Солнце было на закате, над потухающим светилом разостлались длинные полосы золотистых облаков. Тускнут лучи, и прохлада разливается в воздухе. После жаркого, душного дня отрадна и сладка вечерняя прохлада! Поглощенная своими думами Дуня всего и всех избегает. Ни на что бы ей не глядеть, никого бы не видать, никого бы не слушать… После разговора с Варенькой сомненья в правоте новой веры растут с каждой минутой… «Как же это, – все думает она, – одно – для знающих Бема и Сен-Мартена, другое – для не читавших их?.. А тем и другим от семьи отлученье. А сами семьей живут…»
Отцовское письмо такое было ласковое, такое тоскливое… И жаль стало Дуне старика, положившего в нее душу свою. Одинокий, в тоске, в печалях, в заботах, быть может, больной!.. И никто ему не молвит приветного слова! Один, как перст, один-одинешенек…

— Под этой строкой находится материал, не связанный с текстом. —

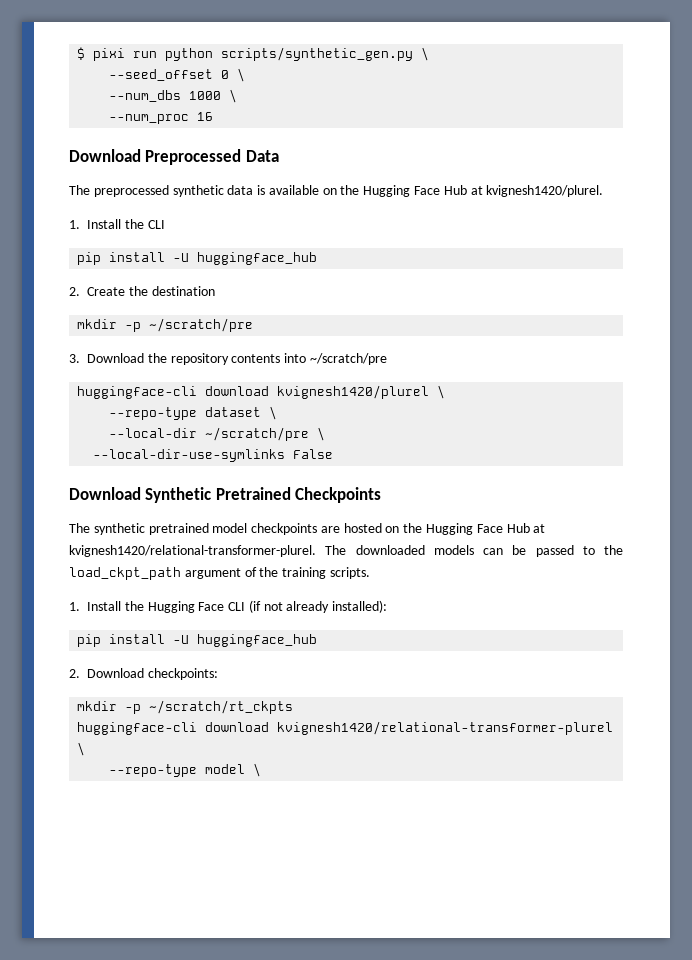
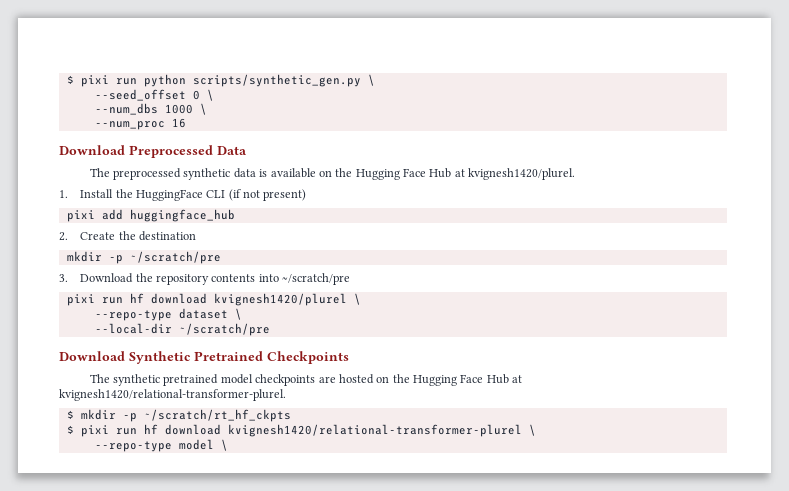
- 1. Install the CLI
- pip install -U huggingface_hub
+ 1. Install the HuggingFace CLI (if not present)
+ pixi add huggingface_hub
- huggingface-cli download kvignesh1420/plurel \
+ pixi run hf download kvignesh1420/plurel \
- --local-dir ~/scratch/pre \
- --local-dir-use-symlinks False
+ --local-dir ~/scratch/pre
- The synthetic pretrained model checkpoints are hosted on the Hugging Face Hub at kvignesh1420/relational-transformer-plurel. The downloaded models can be passed to the load_ckpt_path argument of the training scripts.
- 1. Install the Hugging Face CLI (if not already installed):
- pip install -U huggingface_hub
- 2. Download checkpoints:
- mkdir -p ~/scratch/rt_ckpts
- huggingface-cli download kvignesh1420/relational-transformer-plurel \
+ The synthetic pretrained model checkpoints are hosted on the Hugging Face Hub at kvignesh1420/relational-transformer-plurel.
+ $ mkdir -p ~/scratch/rt_hf_ckpts
+ $ pixi run hf download kvignesh1420/relational-transformer-plurel \

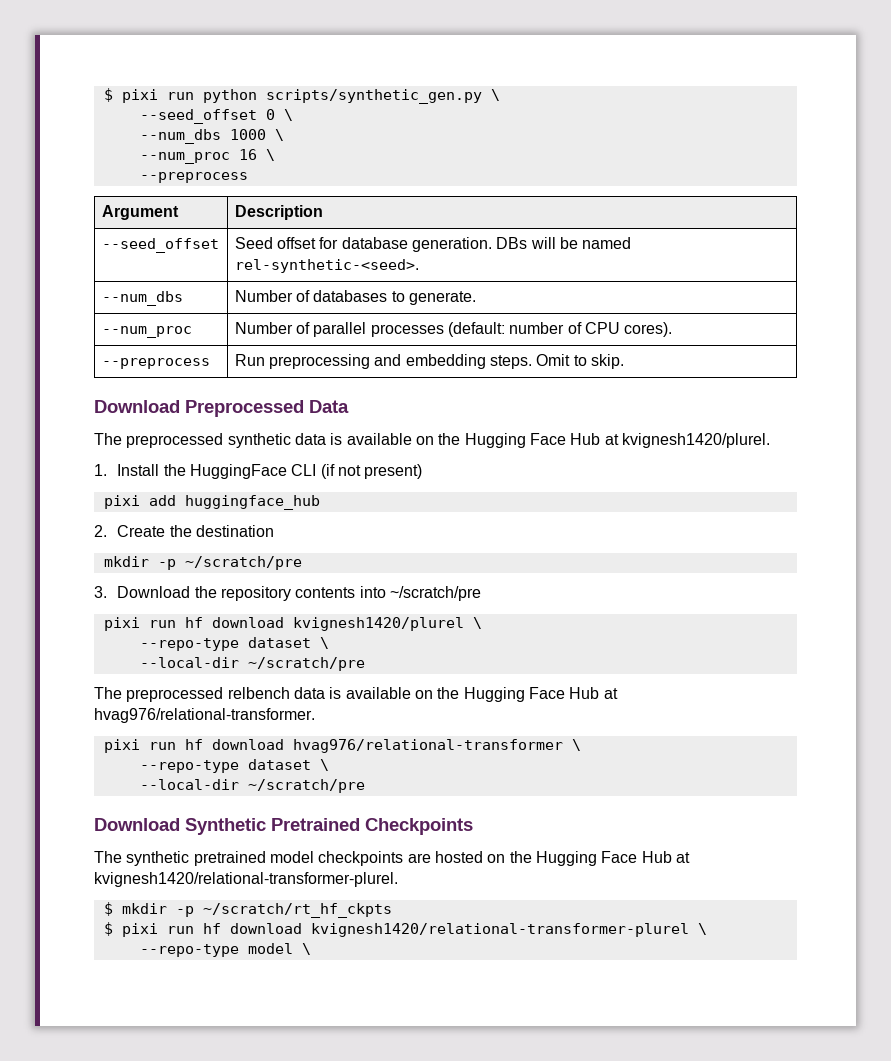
- --num_proc 16
+ --num_proc 16 \
+ --preprocess
+ Argument | Description
+ --seed_offset | Seed offset for database generation. DBs will be named rel-synthetic-<seed>.
+ --num_dbs | Number of databases to generate.
+ --num_proc | Number of parallel processes (default: number of CPU cores).
+ --preprocess | Run preprocessing and embedding steps. Omit to skip.
+ The preprocessed relbench data is available on the Hugging Face Hub at hvag976/relational-transformer.
+ pixi run hf download hvag976/relational-transformer \
+ --repo-type dataset \
+ --local-dir ~/scratch/pre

А в комнате жара, духота – нет сил оставаться в ней. В сад идти – с кем-нибудь встретишься. А это Дуне теперь хуже всего на свете. Хочется быть одной, совсем одной… О! Если бы можно было очутиться где-нибудь на безлюдье, в степях, что расстилаются гладью перед Луповицами, либо заблудиться в темных заволжских лесах, либо птичкой нестись в быстрой лодке по широкому раздолью Волги… И опять катанье в косных стало ей вспоминаться… Слышится ласковый голос, раздается за душу хватающая сладкая песня… Как тогда было беззаботно, как весело, счастливо!.. На волю, на волю!